## Edit difference data:
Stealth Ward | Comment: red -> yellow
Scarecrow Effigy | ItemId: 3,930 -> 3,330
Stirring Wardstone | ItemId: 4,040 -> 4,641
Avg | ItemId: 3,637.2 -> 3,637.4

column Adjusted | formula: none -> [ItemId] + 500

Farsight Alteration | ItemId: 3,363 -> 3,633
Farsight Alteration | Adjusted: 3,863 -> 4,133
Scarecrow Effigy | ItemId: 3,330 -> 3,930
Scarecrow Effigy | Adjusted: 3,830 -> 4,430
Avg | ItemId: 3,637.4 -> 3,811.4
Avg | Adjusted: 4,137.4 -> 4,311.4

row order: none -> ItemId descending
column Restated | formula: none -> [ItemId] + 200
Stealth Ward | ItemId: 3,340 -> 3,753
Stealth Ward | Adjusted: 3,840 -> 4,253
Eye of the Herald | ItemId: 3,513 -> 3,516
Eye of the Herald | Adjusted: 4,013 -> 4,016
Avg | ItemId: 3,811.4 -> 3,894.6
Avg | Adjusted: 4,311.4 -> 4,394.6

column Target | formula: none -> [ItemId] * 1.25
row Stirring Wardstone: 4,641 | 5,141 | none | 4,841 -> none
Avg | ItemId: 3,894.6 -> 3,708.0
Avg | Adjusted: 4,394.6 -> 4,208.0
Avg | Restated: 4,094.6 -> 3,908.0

## Problem requirements:
Which lines of the records hold the string "Stealth"? Copy each one.

## Exercise result:
Stealth Ward | Comment: red -> yellow
Stealth Ward | ItemId: 3,340 -> 3,753
Stealth Ward | Adjusted: 3,840 -> 4,253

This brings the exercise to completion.